No agent will tell you that he or she is a fraud – you will have to figure it out on your own. It helps to be aware of the telltale signs.

Here are some warning signs to look out for when dealing with a student agent:

1. He’s a poor listener

If your counselor talks more than he listens, or if he thinks a ‘job’ is the main goal, then he is incompetent at best. He cannot do a good job of helping you if he does not understand what motivates you, and what your career and life goals are.

At worst, he isn’t listening because he’s interested in pushing his own agenda. And invariably, whatever is ‘best’ for you will coincidentally also be the most profitable for him, though he will never say so.

2. He keeps you in the dark

He does one of two things to prevent you from gaining a clear understanding of the application process. Either he discusses minute and inane details at great length in an attempt to undermine your confidence and increase your dependence on him, or he tells you to just leave everything to him.

Either way, he subtly discourages you from getting too involved in the application process. A genuine student counselor will help you understand the process and walk you through it.

3. He promises things that he cannot legally deliver

These could include admission, a student visa, or an authorisation to work in another country. This is a huge red flag. Admissions are processed and vetted by the university or college, not by agents, at least at reputed universities. In the case of some countries, such as the US or UK, visa applications may be processed by an officially designated agency in the initial stage, but the ultimate decision to grant or deny a visa is made by a consular official. The likes of Lucky Lakhanpal cannot influence that decision.

Your starting point for genuine information about visas should always be the official website of the high commission or embassy concerned. You can even apply online. And remember that a visa does not guarantee entry into another country – you can be turned back after landing at a foreign airport if immigration officials there have reason to suspect you of illegal activities or intentions. No student agent can influence them.

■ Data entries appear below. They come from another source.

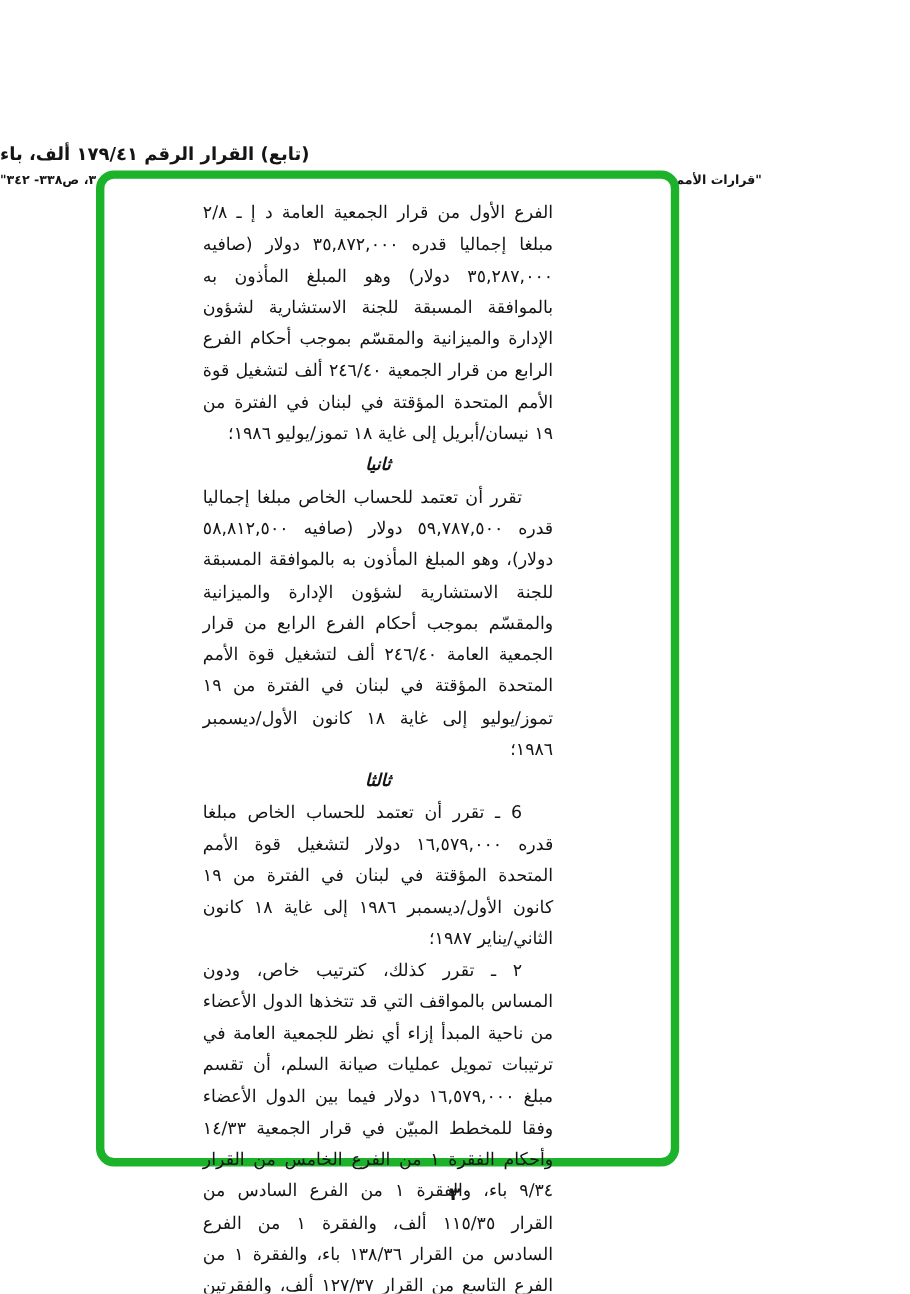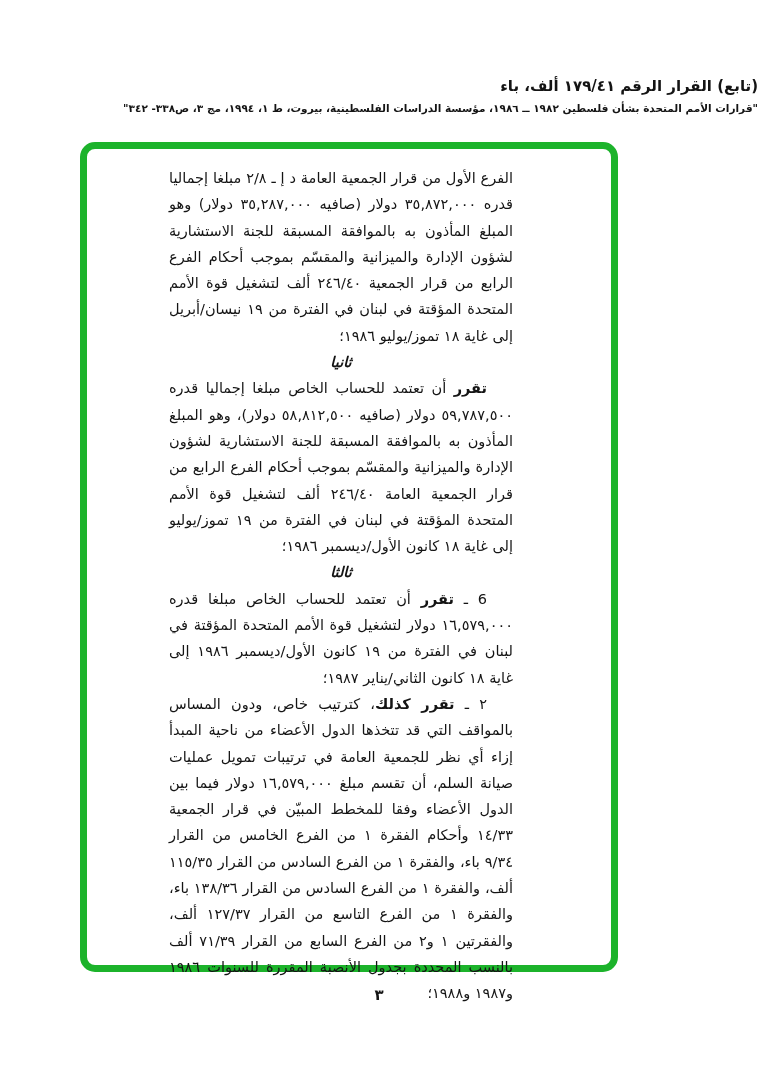--- a/index.html
+++ b/index.html
@@ -1,42 +1,42 @@
 <!DOCTYPE html>
 <html lang="ar"><head>
 <meta charset="utf-8">
 <style>
   html,body{margin:0;padding:0;}
   body{
     width:758px;height:1078px;background:#ffffff;position:relative;
     font-family:"DejaVu Sans",sans-serif;color:#141414;overflow:hidden;
   }
   .page-header{
-    direction:rtl;text-align:right;padding-top:77px;
+    direction:rtl;text-align:left;padding-top:119px;
   }
   .res-title{
     font-size:15px;font-weight:700;letter-spacing:0;
   }
   .source-line{
     font-size:10.5px;font-weight:700;margin-top:7px;white-space:nowrap;
   }
   .green-box{
-    position:absolute;left:80px;top:142px;width:538px;height:830px;
+    position:absolute;left:80px;top:142px;width:486px;height:830px;
     box-sizing:border-box;border:7px solid #1cb32b;border-radius:15px;
     background:#ffffff;
   }
   .text-col{
     direction:rtl;box-sizing:border-box;height:100%;
     padding:16px 98px 0 82px;
     font-size:14.5px;line-height:26.3px;text-align:justify;
   }
   .text-col p{margin:0;}
   .para{text-align:justify;}
   .para.indent{text-indent:26px;}
-  .lead{font-weight:700;}
+  .lead{font-weight:400;}
   .heading{
     text-align:center;font-weight:700;margin:13px 0 10px 0;text-indent:0;font-style:italic;
   }
   .page-number{
     position:absolute;top:986px;left:0;width:758px;text-align:center;
     font-weight:700;font-size:15px;direction:rtl;
   }
 </style>
 </head>
 <body>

4. He glosses over academic concerns and focuses on inane things

If your agent is more concerned about coaching you on things like cultural adjustment, what to pack, and how to find an off-campus job, he probably has the wrong priorities. A good agent should be able to answer your questions about writing application essays, and taking the GRE or GMAT. He should be able to explain things like accreditation, course credits, how to choose classes, the academic calendar, practical training opportunities, and so on.

5. He keeps bringing up the name of one or more colleges

If he does this, and can’t explain clearly why they’re the right match for you, then it’s another big red flag. It suggests that he does not care about you or understand your goals. But the application process is about you and not about his agenda.

An agent who takes your money and treats you as a secondary concern in the application process is, well, just taking your money. Quite possibly, he’s also taking money from the colleges he’s plugging, for every student that he recruits for them.

The bottom line is that there’s no alternative to playing an active role in your own application process. Nobody understands your educational goals better than yourself. A good agent will listen, and provide perspective, information, suggestions and tips based on his experience of guiding other students to successful academic careers. But, if you don’t do your own research, you will benefit less than you can from even a good agent. More importantly, if you don’t do your own research, you are far less likely to be able to tell a good agent from a fraud.